The value of data is dropping
I’ve been writing this blog since 2010. In that very first post, I quoted figures estimating the content of the Internet had reached 487 billion gigabytes. Ten years later, in 2020, the best estimate I can find is that 64 trillion GB of new data was created in that year alone. By 2023 this nearly doubled again to 120 trillion GB (or 120 zettabytes).
To put this into perspective, that means global data volumes are now growing at more than 13 billion gigabytes of new data every hour. It’s a good thing we don’t rely on paper as much as we used to, if we printed this on A4 pages with about 2,000 characters on every page, it would equate to about 7,000 trillion pages every hour! Assuming each page is 0.1mm thick, this stack of paper that would grow at a rate of 700 million km per hour!
A more serious consideration is the relationship between this data growth and the economic value that it is supporting. In 2010 the world’s GDP was about US$67 trillion. By 2020 the GDP reached US$85 trillion and, at the time of writing, the estimated GDP for 2023 was US$105 trillion. The 487 billion gigabytes I wrote about in 2010 was only a fraction of the 2 zettabytes that was estimated to be generated that year. Even taking the higher number, each GB could be associated with US$33 of GDP. Despite the intervening economic growth, the explosion in data by 2023 means that each GB is associated with less than US$1 of GDP.

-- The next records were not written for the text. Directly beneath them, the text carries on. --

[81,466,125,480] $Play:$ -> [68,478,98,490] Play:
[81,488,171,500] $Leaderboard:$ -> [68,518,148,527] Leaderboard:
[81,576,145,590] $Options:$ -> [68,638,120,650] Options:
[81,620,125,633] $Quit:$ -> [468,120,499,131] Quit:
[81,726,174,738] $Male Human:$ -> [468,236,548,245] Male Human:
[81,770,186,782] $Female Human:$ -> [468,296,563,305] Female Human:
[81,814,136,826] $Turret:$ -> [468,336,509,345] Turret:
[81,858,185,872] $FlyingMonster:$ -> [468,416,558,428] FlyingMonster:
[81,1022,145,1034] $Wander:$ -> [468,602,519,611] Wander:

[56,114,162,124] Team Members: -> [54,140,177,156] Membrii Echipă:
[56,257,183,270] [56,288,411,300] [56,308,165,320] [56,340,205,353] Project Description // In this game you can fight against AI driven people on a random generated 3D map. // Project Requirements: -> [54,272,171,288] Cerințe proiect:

My favourite definition of information was penned by Robert Losee from the University of North Carolina at Chapel Hill: “Information is produced by all processes and it is the values of characteristics in the processes’ output that are information.” Given that information is carried by data, this says that all data is created from processes.

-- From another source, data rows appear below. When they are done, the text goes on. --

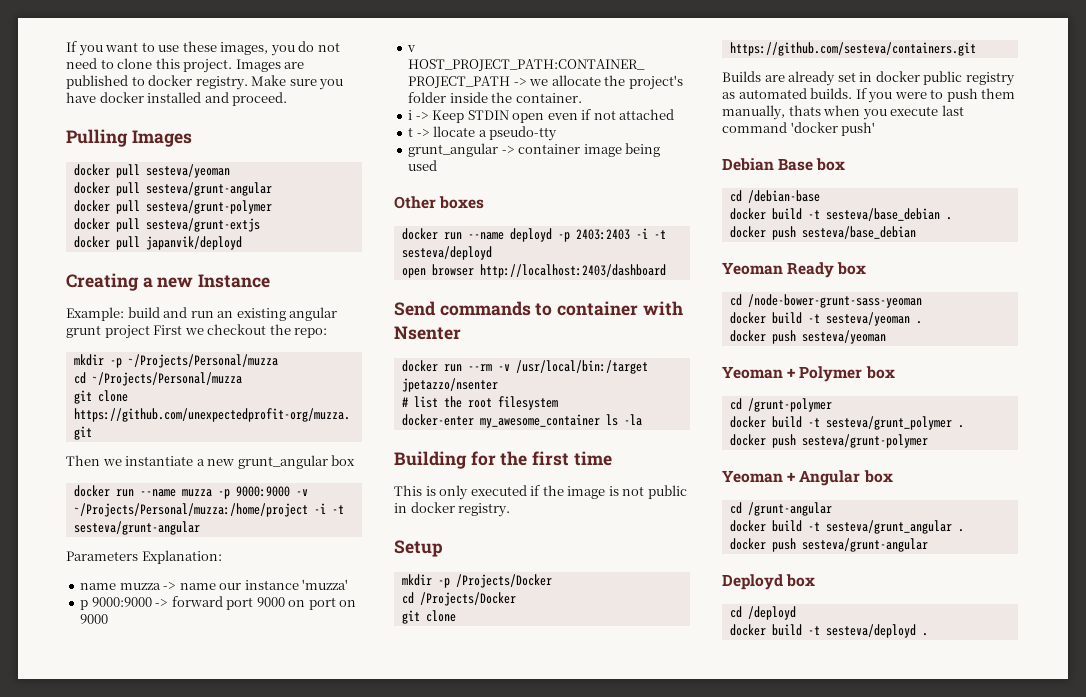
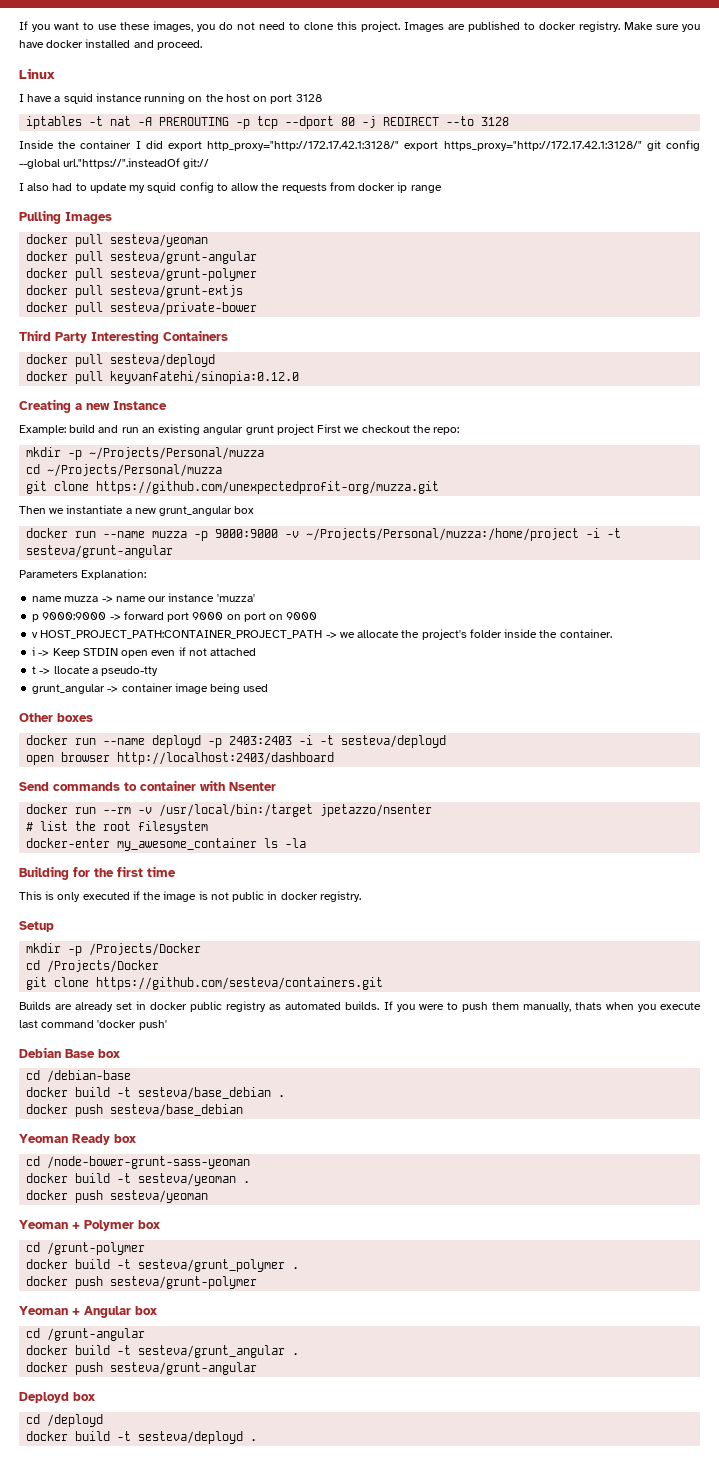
(288, 99) none -> [19,68,55,79] [19,93,322,104] [26,116,510,129] [19,140,700,151] [19,158,210,169] [19,182,442,193] // Linux // I have a squid instance running on the host on port 3128 // iptables -t nat -A PREROUTING -p tcp --dport 80 -j REDIRECT --to 3128 // Inside the container I did export http_proxy="http://172.17.42.1:3128/" export https_proxy="http://172.17.42.1:3128/" git config --global url."https://".insteadOf git:// // I also had to update my squid config to allow the requests from docker ip range
[145,236,242,250] japanvik/deployd -> [110,302,258,315] [19,330,228,344] [26,354,216,367] [26,371,300,384] sesteva/private-bower // Third Party Interesting Containers // docker pull sesteva/deployd // docker pull keyvanfatehi/sinopia:0.12.0

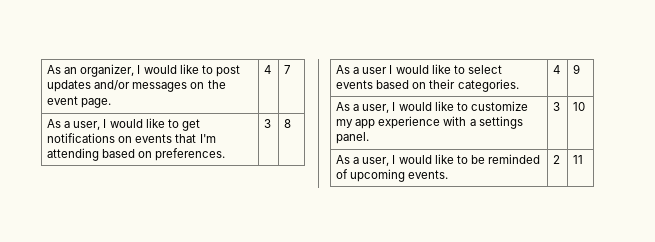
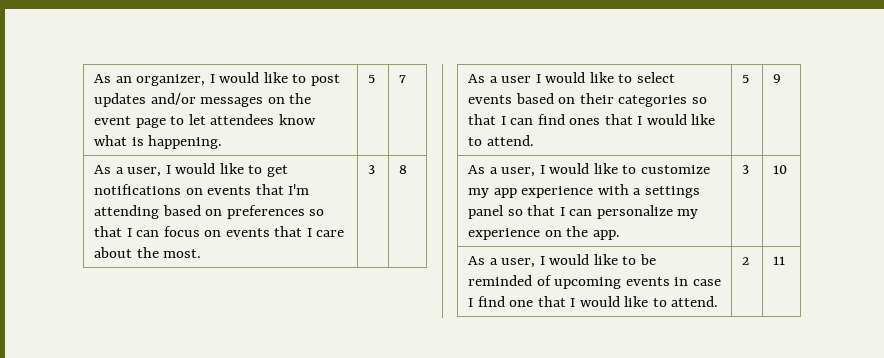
[81,98,112,108] [264,65,272,74] page. | 4 -> [135,114,316,128] [94,135,223,149] [368,75,376,83] page to let attendees know what is happening. | 5
[155,148,226,161] preferences. -> [226,205,325,219] [94,226,345,237] [94,247,202,258] preferences so that I can focus on events that I care about the most.
[457,79,519,92] [553,65,561,74] categories. | 4 -> [618,95,707,107] [468,114,716,125] [468,135,534,146] [742,75,750,83] categories so that I can find ones that I would like to attend. | 5
[336,132,370,144] panel. -> [468,205,699,219] [468,226,620,240] panel so that I can personalize my experience on the app.
[408,170,449,179] events. -> [625,277,721,286] [468,296,719,307] events in case I find one that I would like to attend.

While more data is captured from processes than ever before, simply collecting it without generating more value is a poor outcome. Either we should extract more value from every process through the data we are harvesting, or we should be enabling more value-adding processes.

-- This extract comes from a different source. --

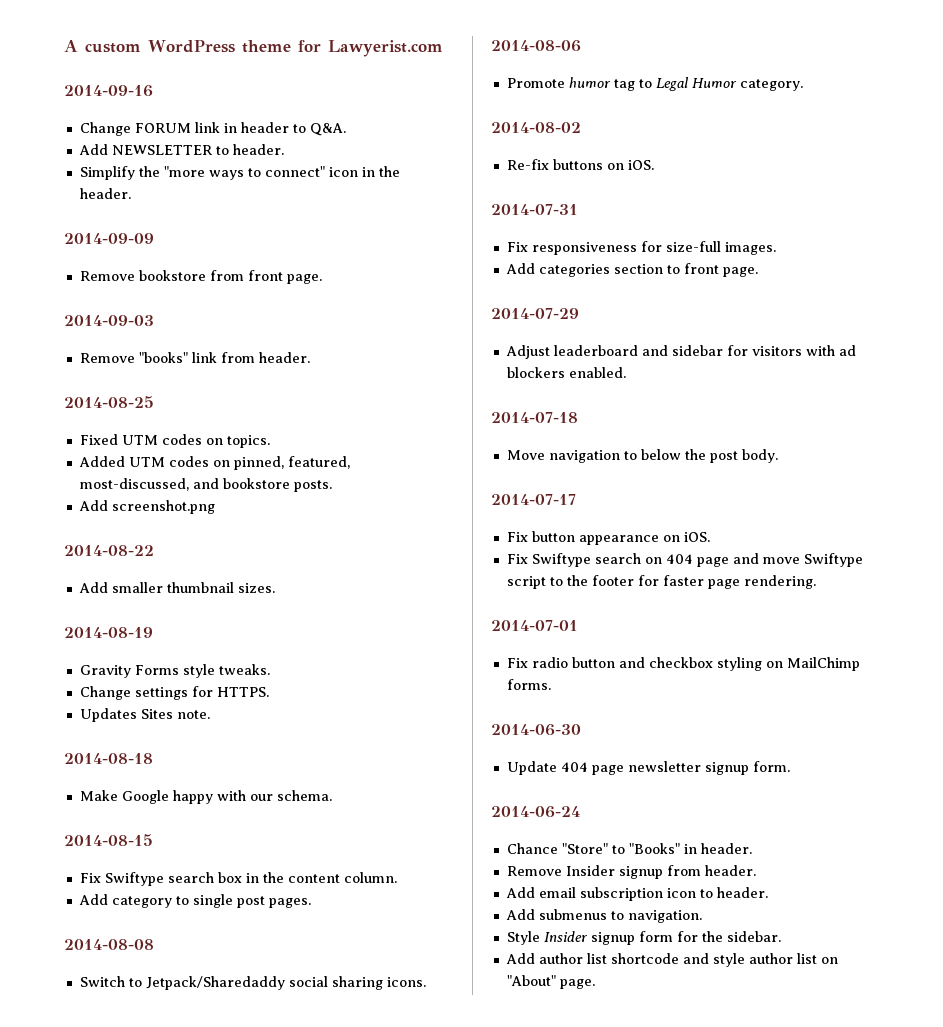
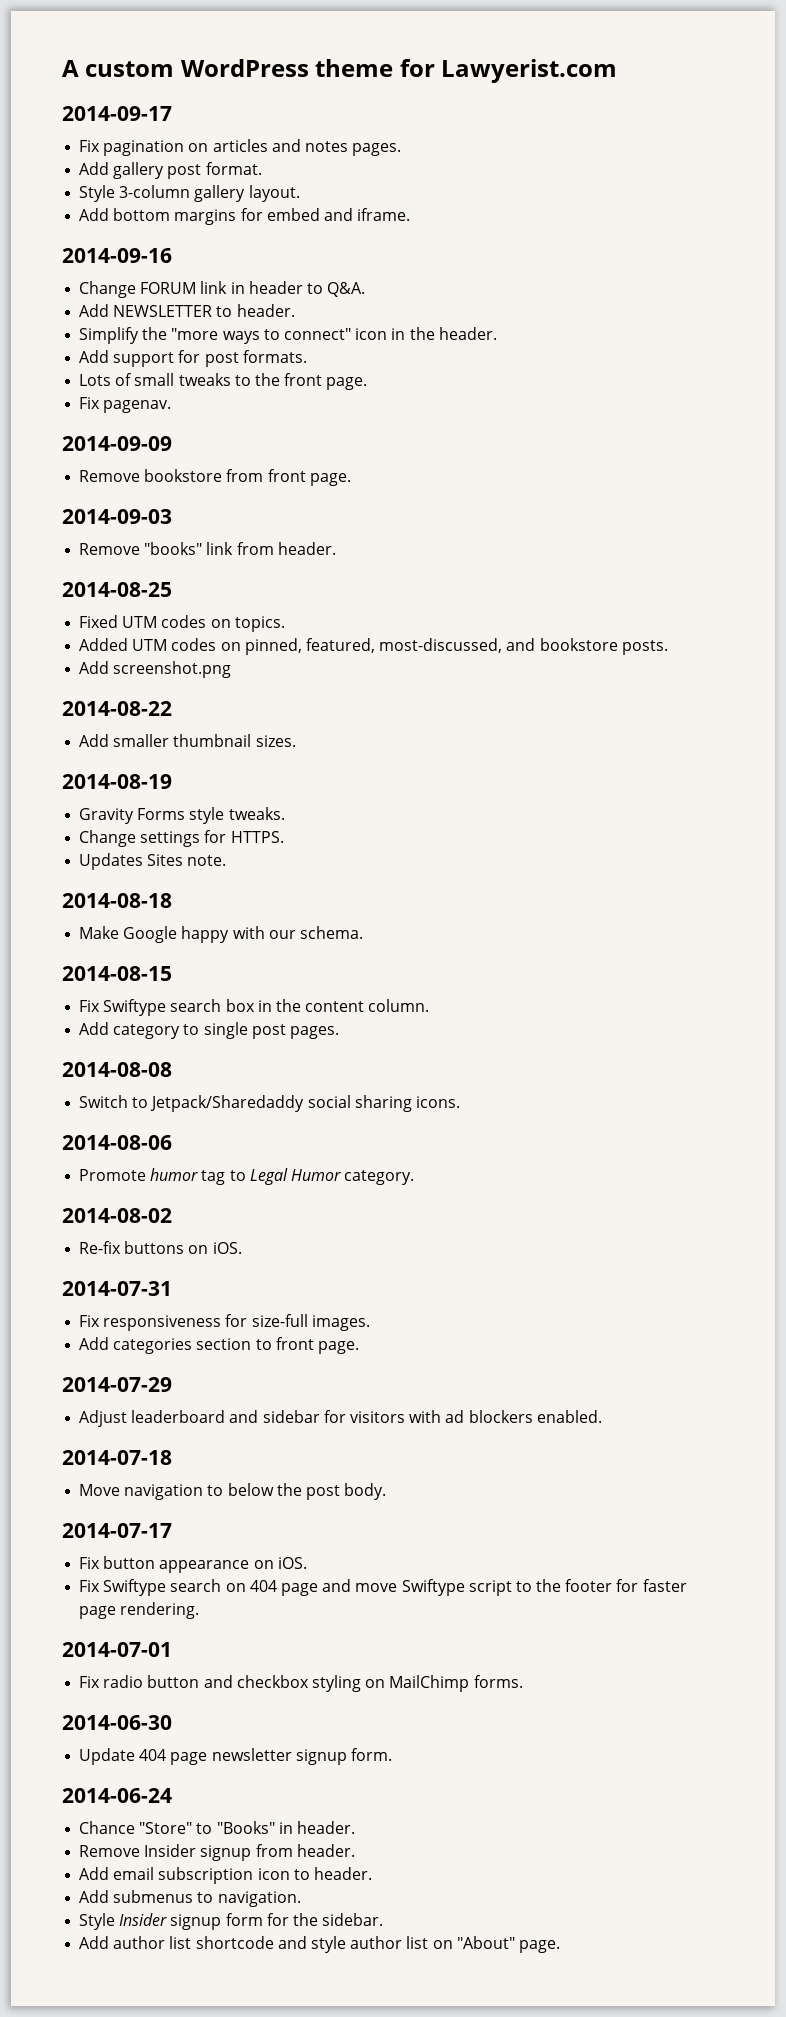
(443, 48) none -> [62,106,172,121] [79,139,402,156] [79,162,262,179] [79,185,300,202] [79,208,411,225] // 2014-09-17 // Fix pagination on articles and notes pages. // Add gallery post format. // Style 3-column gallery layout. // Add bottom margins for embed and iframe.
(131, 193) none -> [79,350,307,367] [79,373,368,390] [79,397,172,413] // Add support for post formats. // Lots of small tweaks to the front page. // Fix pagenav.

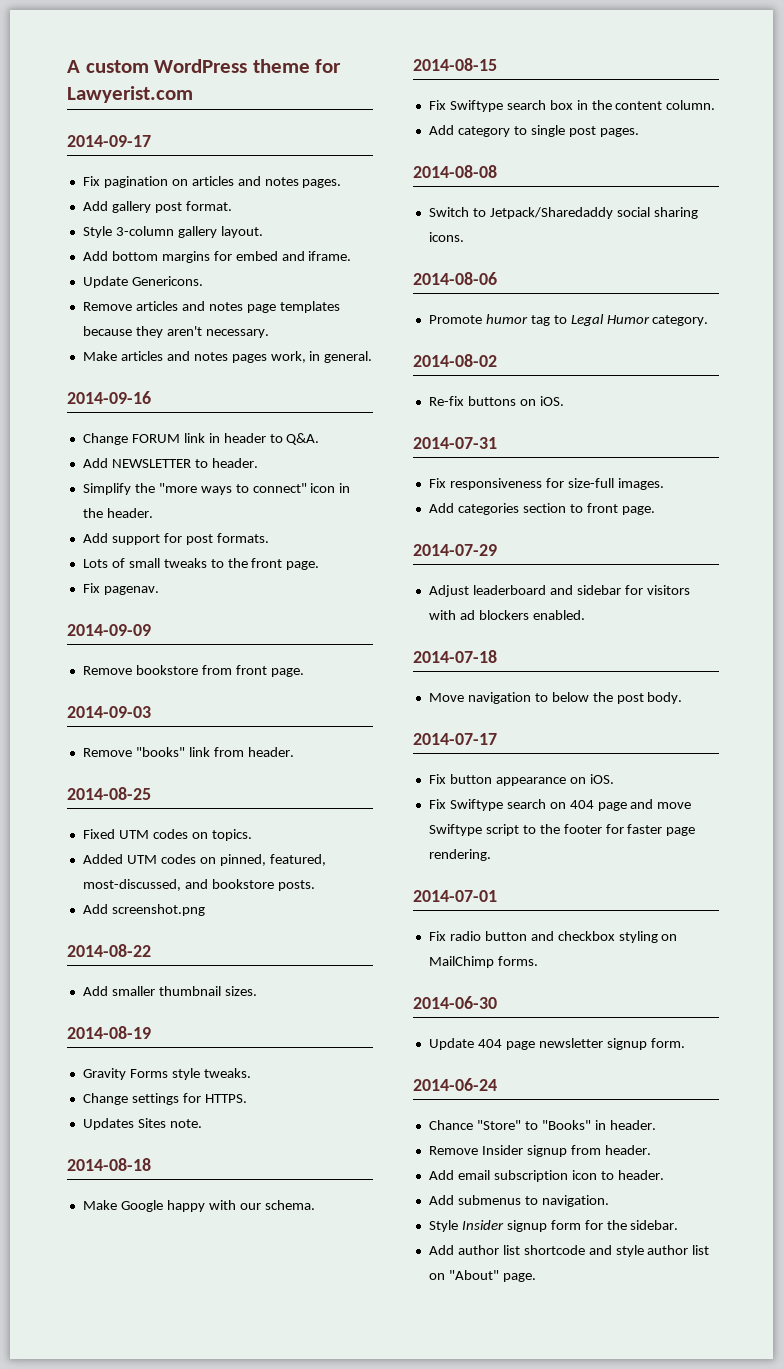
(411, 214) none -> [82,276,203,288] [82,301,340,313] [82,326,269,338] [82,351,373,363] // Update Genericons. // Remove articles and notes page templates because they aren't necessary. // Make articles and notes pages work, in general.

Global shortages across the technology ecosystem, from semiconductors to data centre capacity, show that growth in digital activity is not free, not least from the perspective of the environment with data centre usage alone now drawing as much power from the grid as the UK or even Italy.
An example of a major driver of all this data growth is the entertainment and media industry, including everything from TikTok and Netflix to Disney and free to air networks. Even though entertainment is a multi-trillion dollar industry, its annual growth is much less than the growth in data volumes that it is generating. Rather than creating new value the high growth areas are simply eating legacy media and their revenue.
Arguably streamers are taking highly efficient processes (such as broadcast television) and replacing them with data intensive streaming often of the same content. While there were bursts of investment in high value material early in the disruption (when the likes of Netflix, Amazon and Apple invested in high production value programs which would otherwise never have been made), the industry seems to be settling into the same old economics with little that is genuinely new despite the burden it is putting on the Internet and data centres.
The revolutionary launch of ChatGPT, and with it the exponential growth of Generative AI, has added even more new data to the mix without yet showing dramatic productivity growth. The latest market volatility is a reminder from investors that simply scaling data without showing value is unsustainable from a business perspective. As I’ve written before, getting productivity from IT has always been a hard journey but will occur over time. However, adding orders of magnitude of data very rapidly makes the hurdle to payback even larger. Just because we have the capacity to move and store more data than ever before doesn’t mean that we shouldn’t insist that every byte is worth its load on the economy and environment.
It is too easy to regard data growth as an acceptable, ongoing and infinite trend. Current or implied policies in most countries of “net neutrality” mean that business models that create and move more data across the network are being subsidised by all of us through Internet Service Providers.
We have seen enormous opportunities emerge over the three decades that the Internet has been available to the general public. An important reason for its success has been ubiquitous connectivity that pays little heed to data volume and none to distance freeing innovators to find creative ways to connect people, services and content. But with global data creation and movement decoupling from the real economy we can’t afford for it to continue to grow without constraint.
An alternative approach is to start prioritising data growth based on value. An unbelievable amount of data is created, duplicated and simply moved around unnecessarily. With even a little extra tension in the system, unnecessary duplication or harvesting of data that is never used as well as running of inefficient code will gradually be removed from the systems and networks that surround us.
As with most previous periods of rapid technology, market and social change, following the revolution has to come a refocusing on optimisation which ideally provides better outcomes for our society and more value for everyone.